What needs to be done: Using the records below, count the lines containing "analysis" and give only the total.

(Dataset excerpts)
------------------------------
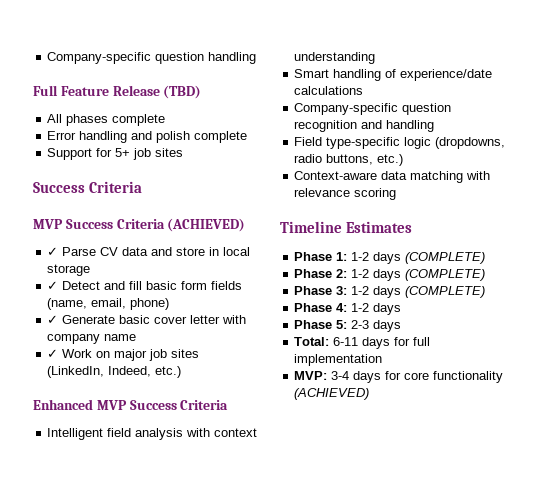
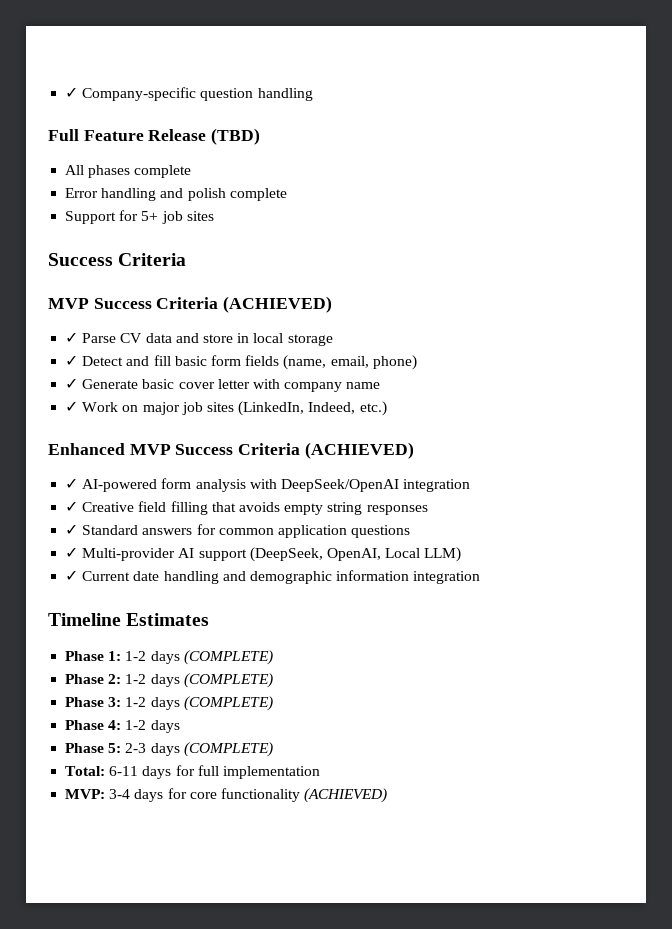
- Company-specific question handling
+ ✓ Company-specific question handling
- Enhanced MVP Success Criteria
- Intelligent field analysis with context understanding
- Smart handling of experience/date calculations
- Company-specific question recognition and handling
- Field type-specific logic (dropdowns, radio buttons, etc.)
- Context-aware data matching with relevance scoring
+ Enhanced MVP Success Criteria (ACHIEVED)
+ ✓ AI-powered form analysis with DeepSeek/OpenAI integration
+ ✓ Creative field filling that avoids empty string responses
+ ✓ Standard answers for common application questions
+ ✓ Multi-provider AI support (DeepSeek, OpenAI, Local LLM)
+ ✓ Current date handling and demographic information integration
- Phase 5: 2-3 days
+ Phase 5: 2-3 days (COMPLETE)

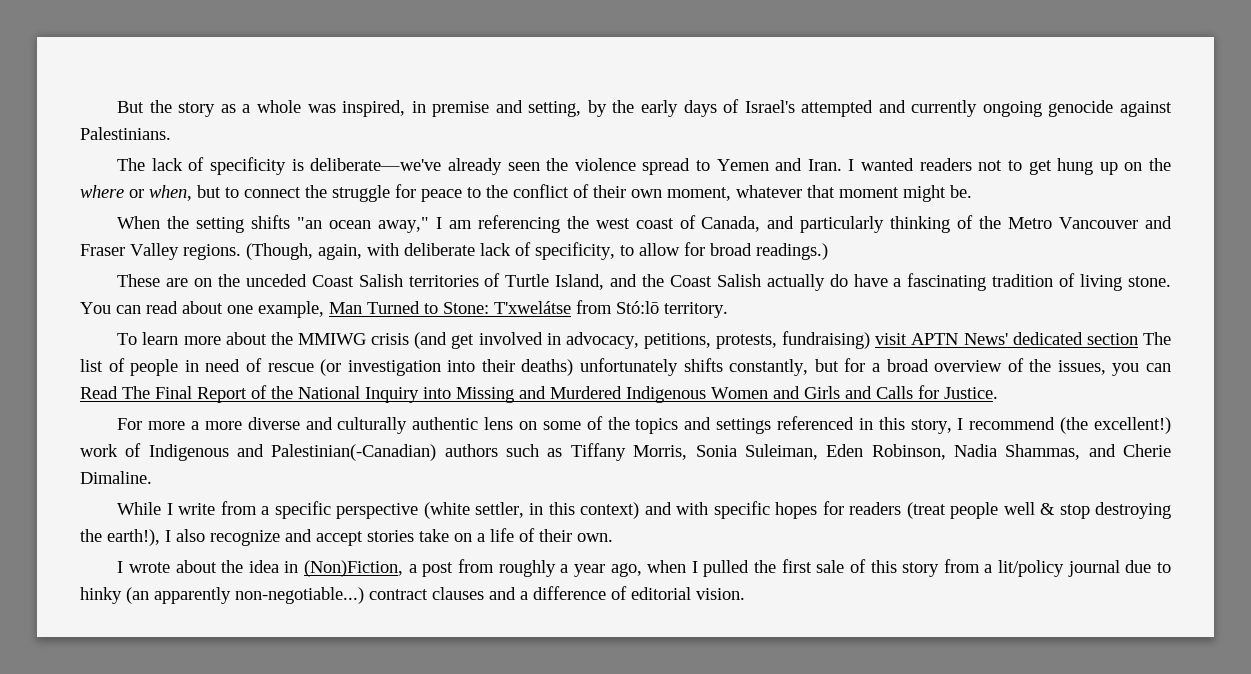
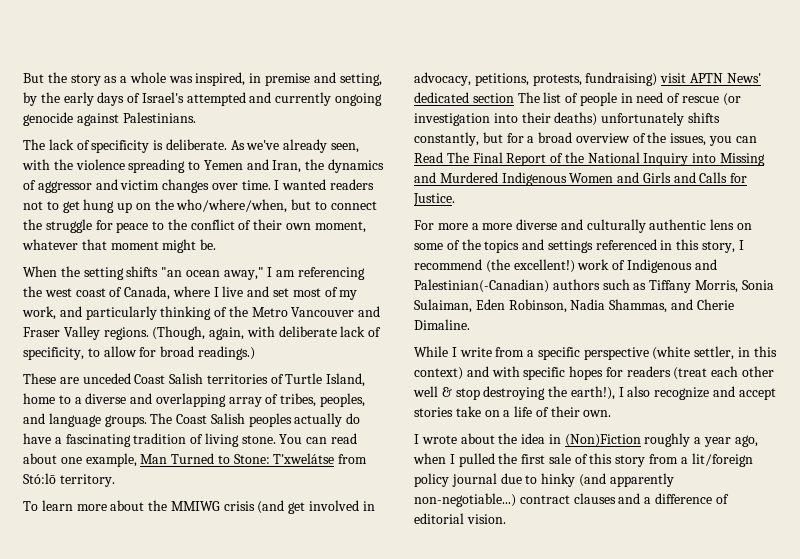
- The lack of specificity is deliberate—we've already seen the violence spread to Yemen and Iran.
+ The lack of specificity is deliberate. As we've already seen, with the violence spreading to Yemen and Iran, the dynamics of aggressor and victim changes over time.
- I wanted readers not to get hung up on the where or when, but to connect the struggle for peace to the conflict of their own moment, whatever that moment might be.
+ I wanted readers not to get hung up on the who/where/when, but to connect the struggle for peace to the conflict of their own moment, whatever that moment might be.
- When the setting shifts "an ocean away," I am referencing the west coast of Canada, and particularly thinking of the Metro Vancouver and Fraser Valley regions.
+ When the setting shifts "an ocean away," I am referencing the west coast of Canada, where I live and set most of my work, and particularly thinking of the Metro Vancouver and Fraser Valley regions.
- These are on the unceded Coast Salish territories of Turtle Island, and the Coast Salish actually do have a fascinating tradition of living stone.
+ These are unceded Coast Salish territories of Turtle Island, home to a diverse and overlapping array of tribes, peoples, and language groups. The Coast Salish peoples actually do have a fascinating tradition of living stone.
- For more a more diverse and culturally authentic lens on some of the topics and settings referenced in this story, I recommend (the excellent!) work of Indigenous and Palestinian(-Canadian) authors such as Tiffany Morris, Sonia Suleiman, Eden Robinson, Nadia Shammas, and Cherie Dimaline.
+ For more a more diverse and culturally authentic lens on some of the topics and settings referenced in this story, I recommend (the excellent!) work of Indigenous and Palestinian(-Canadian) authors such as Tiffany Morris, Sonia Sulaiman, Eden Robinson, Nadia Shammas, and Cherie Dimaline.
- While I write from a specific perspective (white settler, in this context) and with specific hopes for readers (treat people well & stop destroying the earth!), I also recognize and accept stories take on a life of their own.
+ While I write from a specific perspective (white settler, in this context) and with specific hopes for readers (treat each other well & stop destroying the earth!), I also recognize and accept stories take on a life of their own.
- I wrote about the idea in (Non)Fiction, a post from roughly a year ago, when I pulled the first sale of this story from a lit/policy journal due to hinky (an apparently non-negotiable...) contract clauses and a difference of editorial vision.
+ I wrote about the idea in (Non)Fiction roughly a year ago, when I pulled the first sale of this story from a lit/foreign policy journal due to hinky (and apparently non-negotiable...) contract clauses and a difference of editorial vision.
------------------------------
Answer to this problem: 2